(Code change snippets)
====================

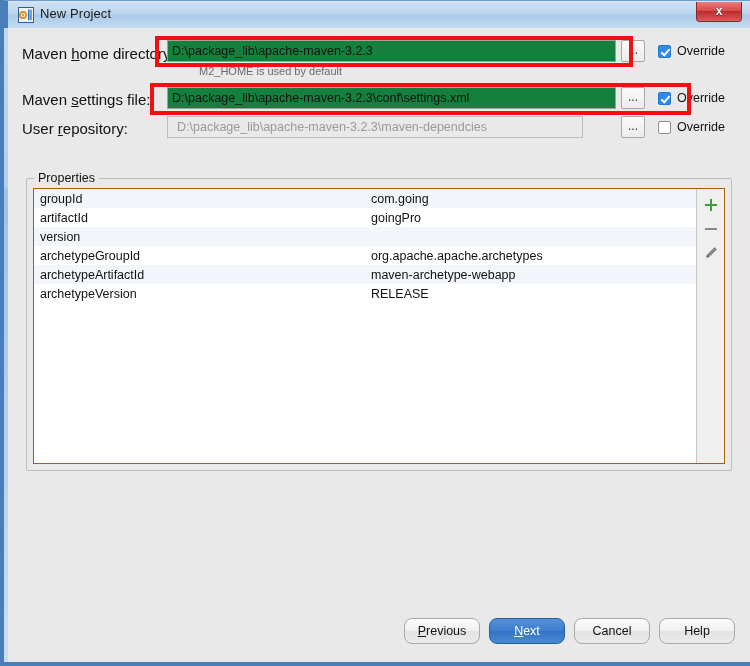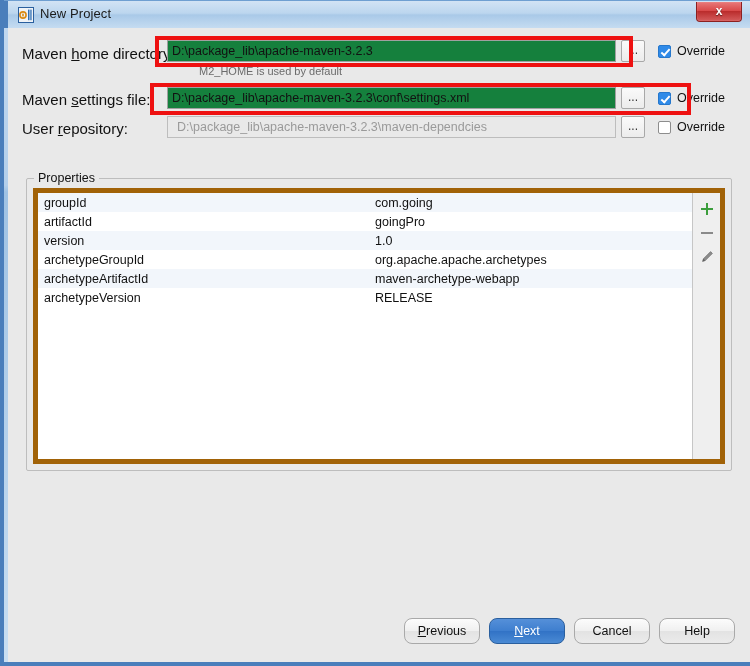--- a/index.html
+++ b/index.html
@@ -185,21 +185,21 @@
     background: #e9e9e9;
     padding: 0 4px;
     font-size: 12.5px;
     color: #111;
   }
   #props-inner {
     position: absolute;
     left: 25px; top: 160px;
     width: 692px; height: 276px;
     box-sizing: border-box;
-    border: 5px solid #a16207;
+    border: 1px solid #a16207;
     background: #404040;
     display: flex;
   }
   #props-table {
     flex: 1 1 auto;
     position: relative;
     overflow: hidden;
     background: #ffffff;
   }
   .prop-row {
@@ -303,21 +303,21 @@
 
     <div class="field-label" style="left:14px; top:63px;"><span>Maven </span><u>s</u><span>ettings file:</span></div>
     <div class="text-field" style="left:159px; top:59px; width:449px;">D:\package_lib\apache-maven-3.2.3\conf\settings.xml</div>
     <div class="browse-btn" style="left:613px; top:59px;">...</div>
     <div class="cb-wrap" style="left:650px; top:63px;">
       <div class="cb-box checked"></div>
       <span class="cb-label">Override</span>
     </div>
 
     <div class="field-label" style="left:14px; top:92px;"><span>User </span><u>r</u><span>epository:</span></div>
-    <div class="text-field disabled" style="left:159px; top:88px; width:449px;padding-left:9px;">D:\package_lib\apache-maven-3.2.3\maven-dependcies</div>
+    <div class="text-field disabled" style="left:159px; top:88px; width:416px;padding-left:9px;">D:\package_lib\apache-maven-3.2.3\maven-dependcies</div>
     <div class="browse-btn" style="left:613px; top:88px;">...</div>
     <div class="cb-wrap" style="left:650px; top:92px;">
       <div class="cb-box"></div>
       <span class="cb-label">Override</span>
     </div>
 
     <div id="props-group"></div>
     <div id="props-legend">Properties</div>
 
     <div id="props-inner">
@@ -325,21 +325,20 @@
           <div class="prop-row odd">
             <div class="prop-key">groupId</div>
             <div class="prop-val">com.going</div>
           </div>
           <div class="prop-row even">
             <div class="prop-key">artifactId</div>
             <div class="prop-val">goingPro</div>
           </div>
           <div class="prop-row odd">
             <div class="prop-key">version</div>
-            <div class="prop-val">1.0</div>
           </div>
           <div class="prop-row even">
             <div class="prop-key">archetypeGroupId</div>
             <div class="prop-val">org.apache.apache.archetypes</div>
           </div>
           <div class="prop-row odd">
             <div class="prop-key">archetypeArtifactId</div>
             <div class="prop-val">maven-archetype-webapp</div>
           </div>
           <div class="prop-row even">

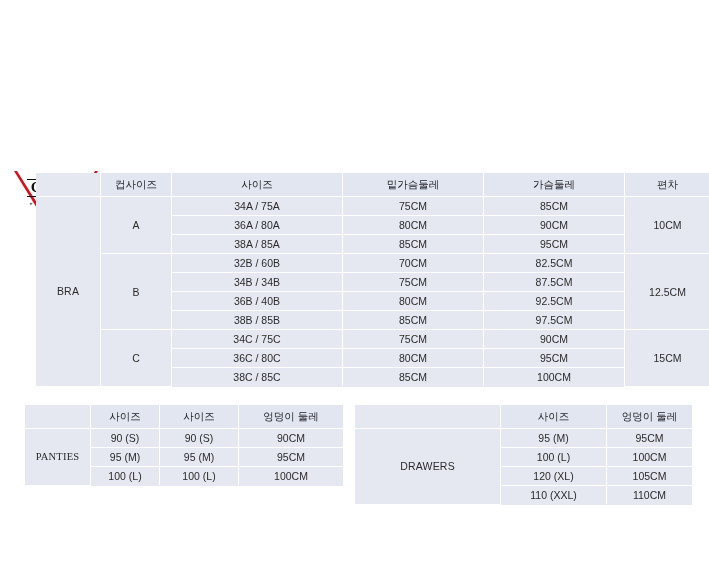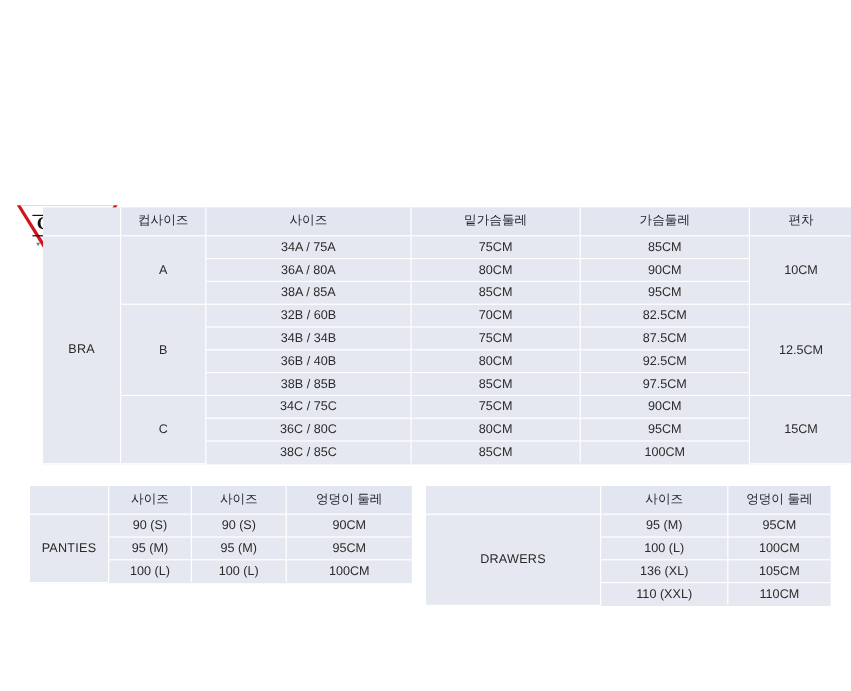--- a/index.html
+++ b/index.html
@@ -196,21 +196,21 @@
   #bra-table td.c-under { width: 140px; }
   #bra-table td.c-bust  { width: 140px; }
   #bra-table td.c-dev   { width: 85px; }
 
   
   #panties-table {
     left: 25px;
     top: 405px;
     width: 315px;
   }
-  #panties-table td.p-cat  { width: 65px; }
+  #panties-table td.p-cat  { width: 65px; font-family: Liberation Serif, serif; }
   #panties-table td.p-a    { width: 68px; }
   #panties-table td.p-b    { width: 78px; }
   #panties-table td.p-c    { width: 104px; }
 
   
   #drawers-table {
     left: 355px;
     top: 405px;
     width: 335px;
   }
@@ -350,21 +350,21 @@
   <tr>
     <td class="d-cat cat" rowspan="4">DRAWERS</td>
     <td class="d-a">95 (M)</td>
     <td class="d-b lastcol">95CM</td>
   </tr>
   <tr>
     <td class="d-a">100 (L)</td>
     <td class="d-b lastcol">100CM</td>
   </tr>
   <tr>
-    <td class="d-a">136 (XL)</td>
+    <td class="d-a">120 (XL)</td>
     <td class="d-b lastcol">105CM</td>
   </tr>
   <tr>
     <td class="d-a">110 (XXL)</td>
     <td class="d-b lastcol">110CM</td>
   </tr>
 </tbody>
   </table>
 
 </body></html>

====================

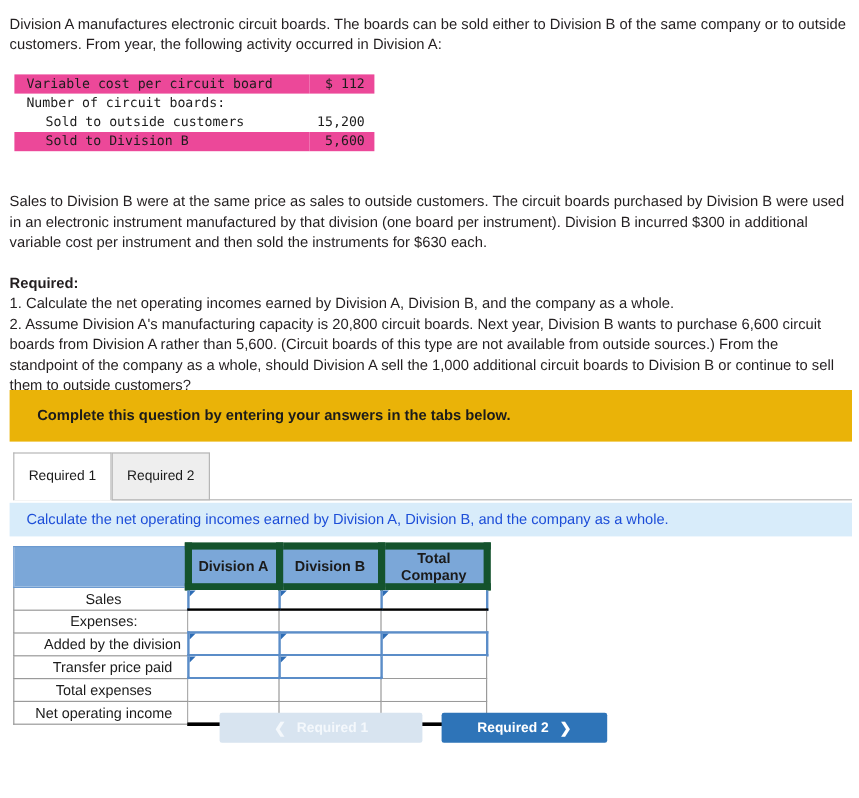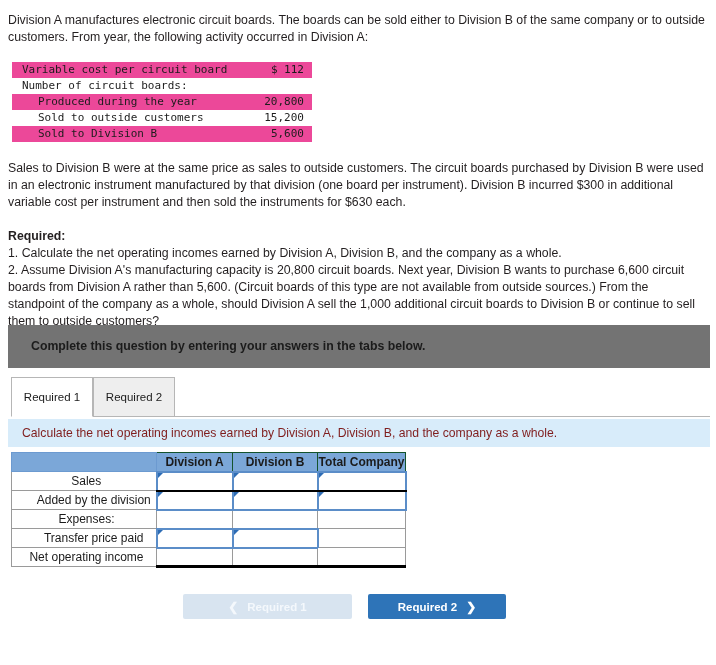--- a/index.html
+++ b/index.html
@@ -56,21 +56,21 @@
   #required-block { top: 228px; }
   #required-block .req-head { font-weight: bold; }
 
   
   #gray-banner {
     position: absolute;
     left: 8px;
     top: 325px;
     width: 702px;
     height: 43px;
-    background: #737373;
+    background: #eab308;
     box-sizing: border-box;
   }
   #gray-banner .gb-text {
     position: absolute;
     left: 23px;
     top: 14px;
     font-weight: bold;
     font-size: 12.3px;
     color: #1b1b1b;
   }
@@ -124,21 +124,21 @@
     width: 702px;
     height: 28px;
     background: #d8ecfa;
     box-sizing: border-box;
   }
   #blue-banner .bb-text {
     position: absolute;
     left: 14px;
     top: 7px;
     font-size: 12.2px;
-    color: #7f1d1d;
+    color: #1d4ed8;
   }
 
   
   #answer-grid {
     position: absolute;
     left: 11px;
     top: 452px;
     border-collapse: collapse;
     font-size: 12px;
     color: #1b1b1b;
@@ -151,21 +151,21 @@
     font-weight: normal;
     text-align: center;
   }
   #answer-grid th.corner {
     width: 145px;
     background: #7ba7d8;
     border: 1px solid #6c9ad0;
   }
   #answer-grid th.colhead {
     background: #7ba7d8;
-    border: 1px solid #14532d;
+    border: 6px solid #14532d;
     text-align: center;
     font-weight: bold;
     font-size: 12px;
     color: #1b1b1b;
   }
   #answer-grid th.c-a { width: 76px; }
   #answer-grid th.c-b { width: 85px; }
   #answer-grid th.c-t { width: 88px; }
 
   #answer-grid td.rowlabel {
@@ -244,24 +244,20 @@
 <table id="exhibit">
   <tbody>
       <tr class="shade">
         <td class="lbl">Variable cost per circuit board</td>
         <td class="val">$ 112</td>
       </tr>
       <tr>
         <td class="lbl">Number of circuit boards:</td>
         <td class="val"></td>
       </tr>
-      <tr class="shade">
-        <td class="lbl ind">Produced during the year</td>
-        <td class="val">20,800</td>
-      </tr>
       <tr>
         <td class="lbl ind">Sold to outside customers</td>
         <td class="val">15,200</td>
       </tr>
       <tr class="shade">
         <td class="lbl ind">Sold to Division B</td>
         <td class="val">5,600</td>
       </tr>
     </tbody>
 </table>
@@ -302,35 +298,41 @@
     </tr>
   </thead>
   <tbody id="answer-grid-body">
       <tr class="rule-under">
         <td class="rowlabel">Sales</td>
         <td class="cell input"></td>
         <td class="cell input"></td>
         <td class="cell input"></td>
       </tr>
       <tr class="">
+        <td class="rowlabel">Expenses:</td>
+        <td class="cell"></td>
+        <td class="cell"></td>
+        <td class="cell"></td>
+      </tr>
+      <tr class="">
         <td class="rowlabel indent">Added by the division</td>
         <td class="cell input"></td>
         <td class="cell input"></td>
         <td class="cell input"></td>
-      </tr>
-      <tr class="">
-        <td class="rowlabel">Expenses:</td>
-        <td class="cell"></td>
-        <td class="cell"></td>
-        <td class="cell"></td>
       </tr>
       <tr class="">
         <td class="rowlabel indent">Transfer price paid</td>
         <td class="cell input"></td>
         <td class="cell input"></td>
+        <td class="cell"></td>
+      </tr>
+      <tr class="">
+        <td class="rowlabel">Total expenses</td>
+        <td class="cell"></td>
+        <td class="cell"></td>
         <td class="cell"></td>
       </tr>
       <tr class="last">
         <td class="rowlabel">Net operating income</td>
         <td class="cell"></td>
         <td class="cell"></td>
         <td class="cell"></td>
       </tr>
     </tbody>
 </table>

====================

Exercise details:
A single number is required: how many lines in these records contain "circuit".

Exercise solution:
2